My reading is that the election will be decided relatively quickly and decisively after Obama wins Florida, Ohio, and Virginia. Thus, we are not going to have a repeat of the election chaos of 2000 where nobody knows who wins for days or weeks.

I have Obama winning all of the battleground states except for North Carolina. That would give him 26 states plus the District of Columbia for 332 electoral votes. I see Romney winning 24 states to give him a total of 206.

The breakdown is as follows: Obama wins Washington, Oregon, California, Nevada, New Mexico, Colorado, Minnesota, Michigan, Wisconsin, Iowa, Illinois, Ohio, Pennsylvania, Virginia, Florida, District of Columbia, Hawaii, Maryland, Delaware, New Jersey, Connecticut, Rhode Island, Massachusetts, New York, Vermont, New Hampshire, and Maine.

For Romney: Alaska, Idaho, Utah, Arizona, Montana, Wyoming, North Dakota, South Dakota, Nebraska, Kansas, Oklahoma, Texas, Missouri, Arkansas, Louisiana, Indiana, Kentucky, Tennessee, Mississippi, Alabama, Georgia, South Carolina, North Carolina, and West Virginia.
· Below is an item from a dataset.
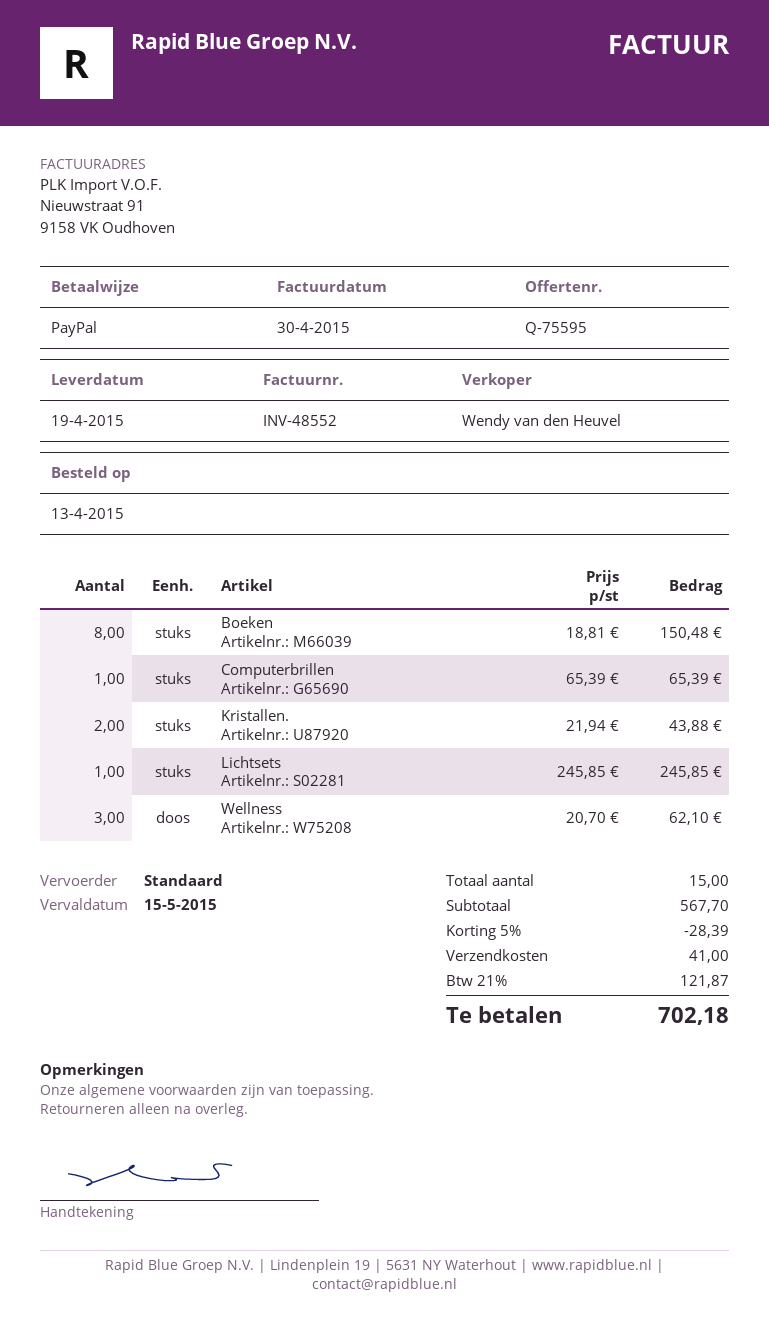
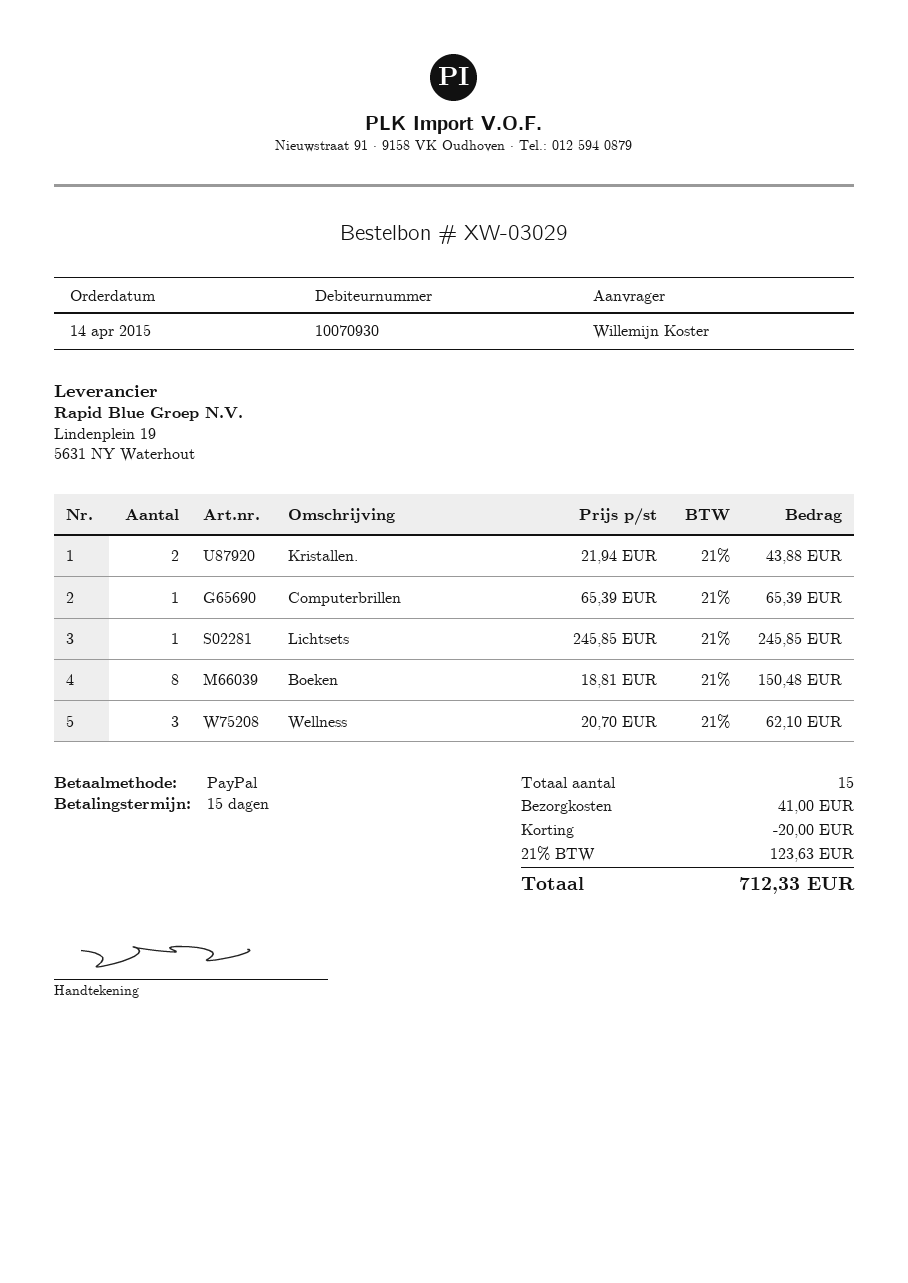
order date: 2015-04-13 -> 2015-04-14
discount: 28.39 -> 20.00
tax: 21% = 121.87 -> 21% = 123.63
total: 702.18 -> 712.33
The Senate races are a mixed report. My reading is that the Senate configuration will be unchanged with respect to Democrats, Republicans and Independents. That would give the new Senate 51 Democrats, 2 Independents who caucus with them and 47 Republicans. I see the Republicans picking up three seats formally held by Democrats but losing three that they currently hold. The rest of the Senate races will see the party that currently holds the seat winning.
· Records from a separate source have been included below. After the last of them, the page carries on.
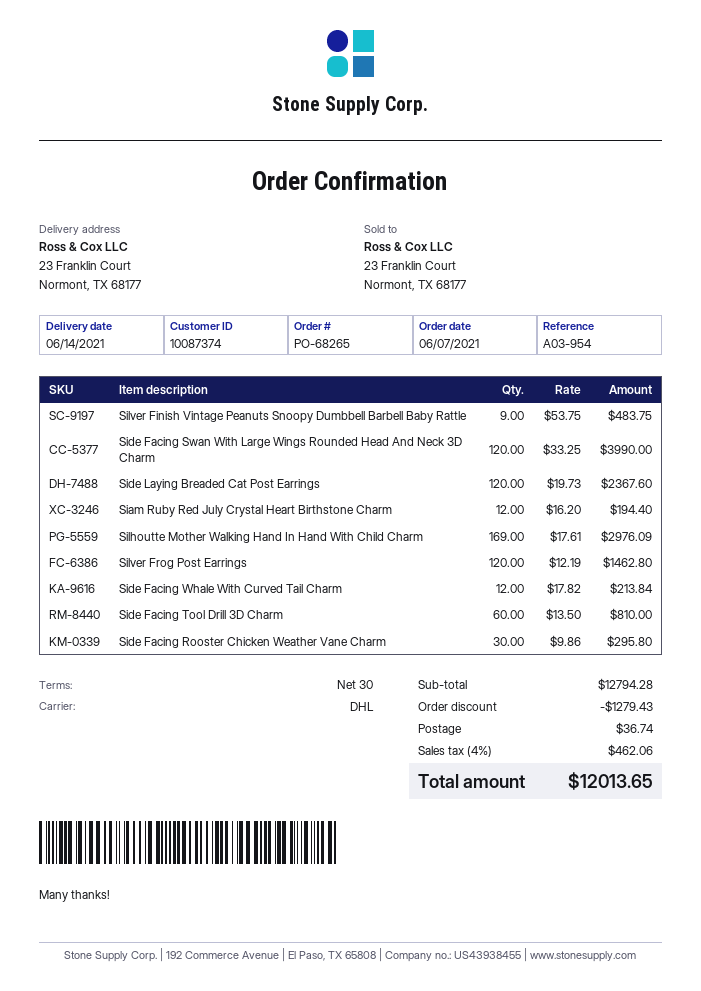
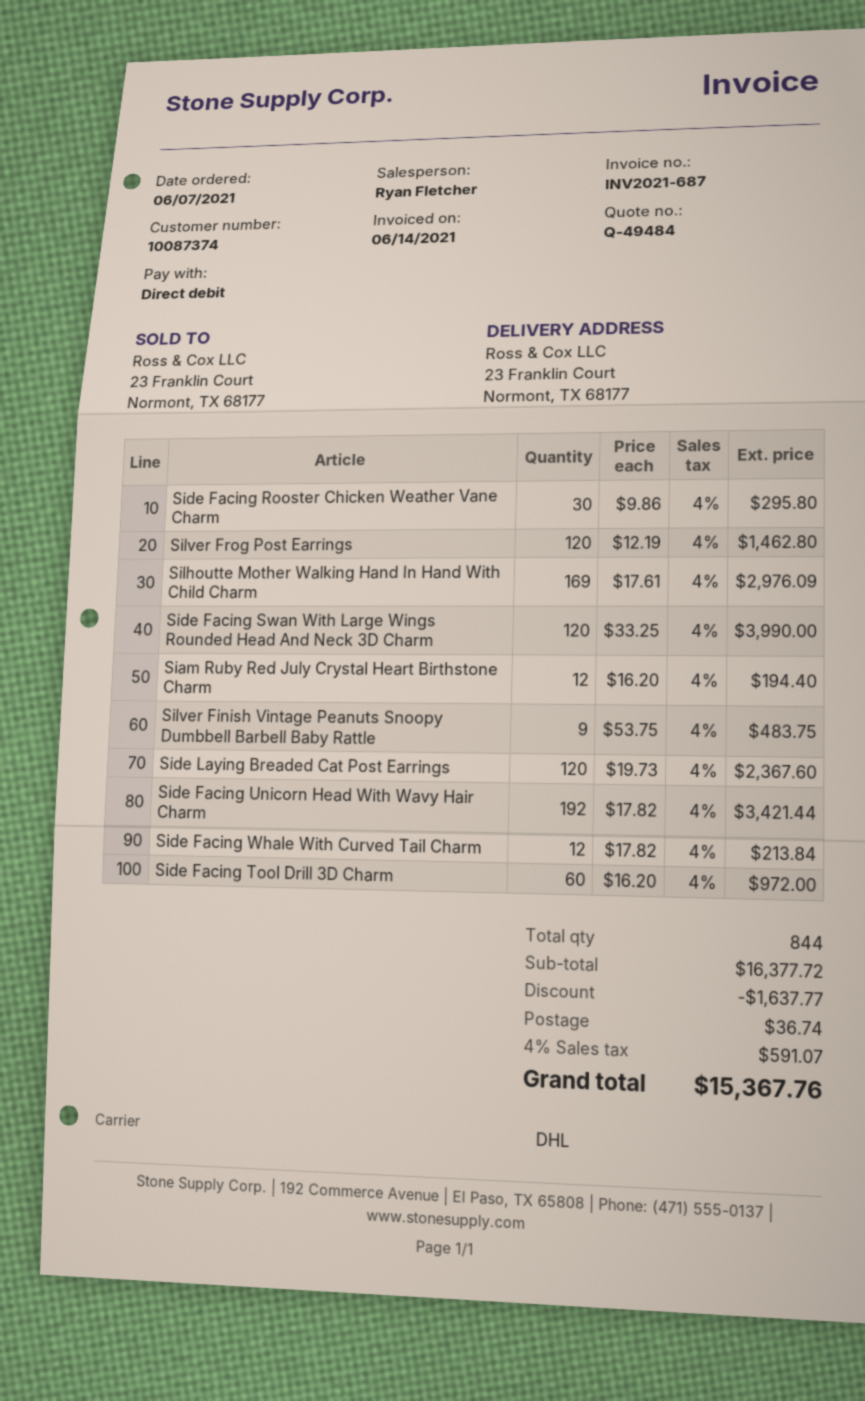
Side Facing Tool Drill 3D Charm: 60 x 13.50 = 810.00 -> 60 x 16.20 = 972.00
Side Facing Unicorn Head With Wavy Hair Charm: none -> 192 x 17.82 = 3421.44
subtotal: 12794.28 -> 16377.72
discount: 1279.43 -> 1637.77
tax: 4% = 462.06 -> 4% = 591.07
total: 12013.65 -> 15367.76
Since the Democrats had to defend 23 seats and the Republicans only 10, this is a strong showing for the Democrats. I see the Republicans losing 30% of their seats that came up for elections.

The three Democrats pickups I see are Elizabeth Warren over Scott Brown in Massachusetts, Joe Donnelly over Richard Mourdock in Indiana and Angus King, an Independent, winning the Maine Seat vacated by Olympia Snowe.

The three Republicans pickups are Deb Fischer over Bob Kerrey in Nebraska, Denny Rehberg over Jon Tester in Montana, Rick Berg over Heidi Heitcamp in North Dakota.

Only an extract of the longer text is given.